Installing Hadoop in Pseudo Distributed Mode
Follow the steps given below to install Hadoop 2.4.1 in pseudo distributed
mode.
Step 1 − Setting Up Hadoop
You can set Hadoop environment variables by appending the following
commands to ~/.bashrc file.
export HADOOP_HOME=/usr/local/hadoop
export HADOOP_MAPRED_HOME=$HADOOP_HOME
export HADOOP_COMMON_HOME=$HADOOP_HOME
export HADOOP_HDFS_HOME=$HADOOP_HOME
export YARN_HOME=$HADOOP_HOME
export HADOOP_COMMON_LIB_NATIVE_DIR=$HADOOP_HOME/lib/native
export PATH=$PATH:$HADOOP_HOME/sbin:$HADOOP_HOME/bin
export HADOOP_INSTALL=$HADOOP_HOME
Now apply all the changes into the current running system.
$ source ~/.bashrc
Step 2 − Hadoop Configuration
You can find all the Hadoop configuration files in the location
$HADOOP_HOME/etc/hadoop. It is required to make changes in those
configuration files according to your Hadoop infrastructure.
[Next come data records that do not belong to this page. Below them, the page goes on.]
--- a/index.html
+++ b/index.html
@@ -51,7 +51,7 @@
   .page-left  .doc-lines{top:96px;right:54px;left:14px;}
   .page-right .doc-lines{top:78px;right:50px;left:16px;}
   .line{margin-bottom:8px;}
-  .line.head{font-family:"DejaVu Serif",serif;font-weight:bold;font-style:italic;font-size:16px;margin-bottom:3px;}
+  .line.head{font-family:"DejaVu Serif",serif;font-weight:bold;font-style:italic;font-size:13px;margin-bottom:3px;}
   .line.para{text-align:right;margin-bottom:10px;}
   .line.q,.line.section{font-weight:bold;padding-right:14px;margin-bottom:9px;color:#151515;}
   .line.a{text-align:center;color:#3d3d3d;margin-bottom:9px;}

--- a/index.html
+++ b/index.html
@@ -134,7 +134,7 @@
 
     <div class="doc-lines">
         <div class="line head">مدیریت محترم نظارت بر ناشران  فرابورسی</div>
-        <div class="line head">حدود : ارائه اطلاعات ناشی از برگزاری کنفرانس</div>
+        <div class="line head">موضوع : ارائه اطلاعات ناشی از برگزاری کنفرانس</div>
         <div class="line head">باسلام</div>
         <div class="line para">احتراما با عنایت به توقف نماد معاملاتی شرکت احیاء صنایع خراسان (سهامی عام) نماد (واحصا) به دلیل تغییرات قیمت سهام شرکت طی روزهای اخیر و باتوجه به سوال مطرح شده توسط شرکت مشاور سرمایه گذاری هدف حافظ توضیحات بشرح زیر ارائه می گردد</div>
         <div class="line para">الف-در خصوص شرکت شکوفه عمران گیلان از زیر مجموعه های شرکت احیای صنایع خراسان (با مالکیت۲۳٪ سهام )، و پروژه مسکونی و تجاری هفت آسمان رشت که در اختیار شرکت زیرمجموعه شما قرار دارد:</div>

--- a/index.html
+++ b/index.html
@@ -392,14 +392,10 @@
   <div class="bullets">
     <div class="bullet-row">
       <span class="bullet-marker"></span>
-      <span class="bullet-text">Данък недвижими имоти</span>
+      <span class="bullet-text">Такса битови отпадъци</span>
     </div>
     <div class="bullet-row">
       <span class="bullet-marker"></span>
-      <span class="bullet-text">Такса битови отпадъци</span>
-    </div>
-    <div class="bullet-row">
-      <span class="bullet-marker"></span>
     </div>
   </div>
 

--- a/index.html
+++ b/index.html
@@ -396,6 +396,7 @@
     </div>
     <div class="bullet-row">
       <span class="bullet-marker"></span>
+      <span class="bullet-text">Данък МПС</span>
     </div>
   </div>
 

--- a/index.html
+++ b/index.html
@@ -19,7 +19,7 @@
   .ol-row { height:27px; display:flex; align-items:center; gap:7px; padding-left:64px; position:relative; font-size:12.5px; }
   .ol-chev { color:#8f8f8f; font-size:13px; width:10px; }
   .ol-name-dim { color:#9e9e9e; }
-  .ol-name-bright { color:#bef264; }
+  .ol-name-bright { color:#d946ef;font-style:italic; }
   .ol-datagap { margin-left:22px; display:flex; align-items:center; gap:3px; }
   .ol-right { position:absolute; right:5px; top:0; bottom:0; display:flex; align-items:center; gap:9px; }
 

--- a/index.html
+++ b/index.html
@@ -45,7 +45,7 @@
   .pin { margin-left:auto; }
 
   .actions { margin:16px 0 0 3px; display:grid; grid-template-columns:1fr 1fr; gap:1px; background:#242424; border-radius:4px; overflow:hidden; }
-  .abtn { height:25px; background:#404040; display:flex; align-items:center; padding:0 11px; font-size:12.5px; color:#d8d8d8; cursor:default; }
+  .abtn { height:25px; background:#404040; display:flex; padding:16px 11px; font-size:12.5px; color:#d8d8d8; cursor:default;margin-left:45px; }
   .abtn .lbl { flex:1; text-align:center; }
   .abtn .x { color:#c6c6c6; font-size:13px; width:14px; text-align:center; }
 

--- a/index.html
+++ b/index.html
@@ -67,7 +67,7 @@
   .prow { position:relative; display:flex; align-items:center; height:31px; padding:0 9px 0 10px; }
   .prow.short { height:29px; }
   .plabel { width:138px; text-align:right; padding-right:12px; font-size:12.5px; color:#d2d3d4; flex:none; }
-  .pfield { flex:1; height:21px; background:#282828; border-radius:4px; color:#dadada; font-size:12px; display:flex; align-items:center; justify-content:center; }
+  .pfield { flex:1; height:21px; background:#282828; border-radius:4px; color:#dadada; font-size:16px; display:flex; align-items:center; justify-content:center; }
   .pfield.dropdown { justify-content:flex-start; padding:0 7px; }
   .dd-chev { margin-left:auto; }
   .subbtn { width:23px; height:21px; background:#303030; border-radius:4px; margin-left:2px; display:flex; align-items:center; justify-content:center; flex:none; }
$ cd $HADOOP_HOME/etc/hadoop
In order to develop Hadoop programs in java, you have to reset the java
environment variables in hadoop-env.sh file by
replacing JAVA_HOME value with the location of java in your system.
export JAVA_HOME=/usr/local/jdk1.7.0_71
The following are the list of files that you have to edit to configure
Hadoop.
core-site.xml
The core-site.xml file contains information such as the port number used
for Hadoop instance, memory allocated for the file system, memory limit
for storing the data, and size of Read/Write buffers.
Open the core-site.xml and add the following properties in between
<configuration>, </configuration> tags.
<configuration>
   <property>
      <name>fs.default.name</name>
      <value>hdfs://localhost:9000</value>
   </property>
</configuration>
hdfs-site.xml
The hdfs-site.xml file contains information such as the value of
replication data, namenode path, and datanode paths of your local file
systems. It means the place where you want to store the Hadoop
infrastructure.
Let us assume the following data.
dfs.replication (data replication value) = 1
(In the below given path /hadoop/ is the user name.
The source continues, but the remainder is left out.